My Story
Professional:
Dr. Cara Barker is a dynamic keynote speaker, an author, artist, Jungian Analyst and Nurse Practitioner. She’s served as an adjunct professor at Seattle University Psychology department, and has lectured professionally on numerous topics, whose themes have included: transforming loss and disappointment, navigating Life’s Edges, and creative spiritual development since 1968. A limited list of engagements include the: Universities of Washington, Oregon, California, Maryland, Colorado, Arizona, as well as Johns Hopkins University, George Washington University, the C.G. Jung Institute, the New York Training Institute, and American University, as well as public and private forums such as the Institute for Noetic Sciences. Barker has been not only a popular keynote speaker here and abroad, but has also coached more than 100,000 individuals and leaders through her private practice, international retreats, seminars, workshops, and in-service programs. Cara also served in a special U.S. Army nursing program during Viet Nam, where her devotion to mind-body-spirit transformation was catalyzed. She is the originator of the ‘Life’s Transforming Edges Process’, which she teaches here and abroad, along with engaged meditation, and the spiritual benefits of process painting, coupled with proactive service.

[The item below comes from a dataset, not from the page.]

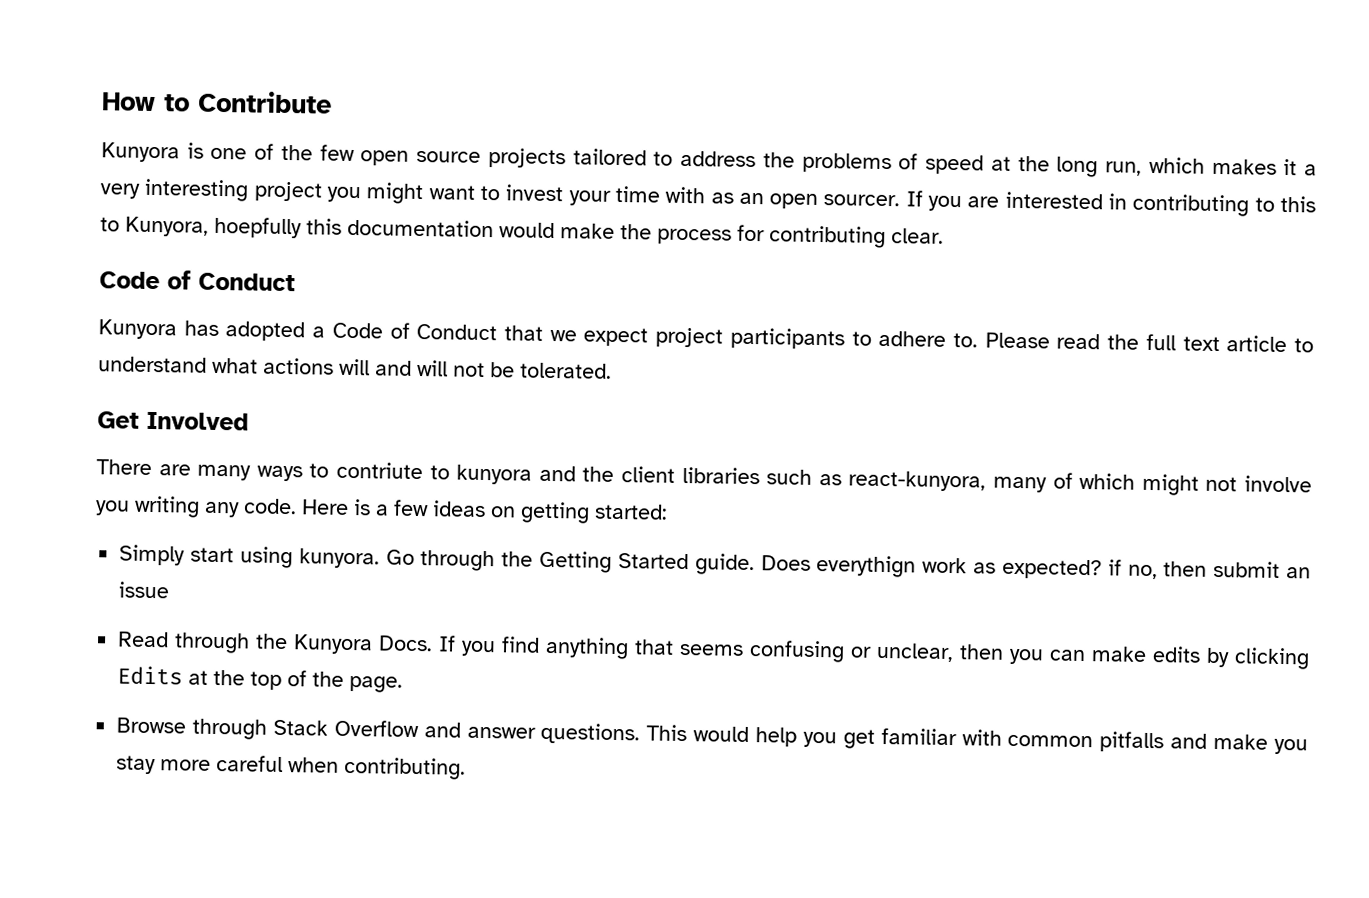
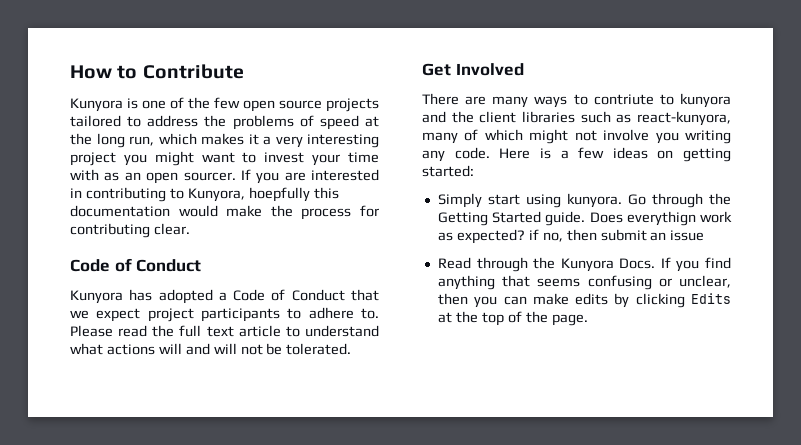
- If you are interested in contributing to this to Kunyora, hoepfully this documentation would make the process for contributing clear.
+ If you are interested in contributing to Kunyora, hoepfully this documentation would make the process for contributing clear.
- Browse through Stack Overflow and answer questions. This would help you get familiar with common pitfalls and make you stay more careful when contributing.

Dr. Cara Barker holds academic degrees from the University of California, San Francisco, and Union, in the areas of Health Education and Speech, Nursing, (including Advanced Practice as Nurse Practitioner), Clinical Psychology, and the Expressive Arts. Further, her Post-doctoral work was at the C.G. Jung Institute in Kusnacht, Switzerland, where she became a Diplomat. She has studied and practiced extensively in Body-Centered psychotherapy with Ron Kurtz/Hakomi, as well as expressive arts interpretation through a Jungian frame.
Personal:
As a child, I was very curious and aware of my surroundings. My mother always said that I had a joy about me. This was a joy that I, like so many of us, struggled to hold on to as life’s painful realities began to surface. The world seemed both a precious and precarious place. My own father had a series of near fatal heart attacks, my mother and sister also coming close to death from various health crises, the stress and strain of which began to leave its mark. The candle could go out at any moment. What to do in the meantime? Studio life was a most welcome friend.
Years later, as a young Army nurse in training, well before I became a Nurse Practitioner, I was reminded by seriously injured, returning soldiers, of the many curve balls life can throw us. We are left so ill-prepared. It became clear to me that I needed to explore how to be most useful. I began to carry a little sketchpad in my uniform pocket. During long periods of sitting with patients, when they had few words to describe their trauma, I began to sketch the imagery they described. We discovered that the images that arose from their depths carried a healing power. Although I knew nothing of Carl Jung at the time, I was impressed at the healing ‘medicine’ that arises from our own psyche. Some years later, while working in the E.R., I went to a class on meditation. That practice, 38 years ago, turned out to be the perfect accompaniment for healing imagery. Through the integration of East and West, I discovered that we can use the emergent creative power that arrives from explored suffering in ways that promote healing contribution. The choice is ours to use it in the right direction. (At the time, little did I realize that this would be ground I would need when my own son in college was killed. You never know the importance of the seeds you are planting until it is time for harvest.)
I have come to learn that regardless where the path has led, nothing is wasted. Every single footstep is necessary to where you and I stand right now. Every thread is necessary for what is coming. Every doorway is important if we are to honor the calling of our own heart, it’s what makes us who we are. Turmoil examined is the very compost from which gratitude and peace flower. Thich Nhat Hahn puts it this way:
“In the garden of my heart, may the flowers of peace bloom beautifully.”
My focus has always been on cultivating the inner life’s vitality, so that it might be translated beautifully into full-hearted expressions which help our relationship to the world, beginning with those most dear.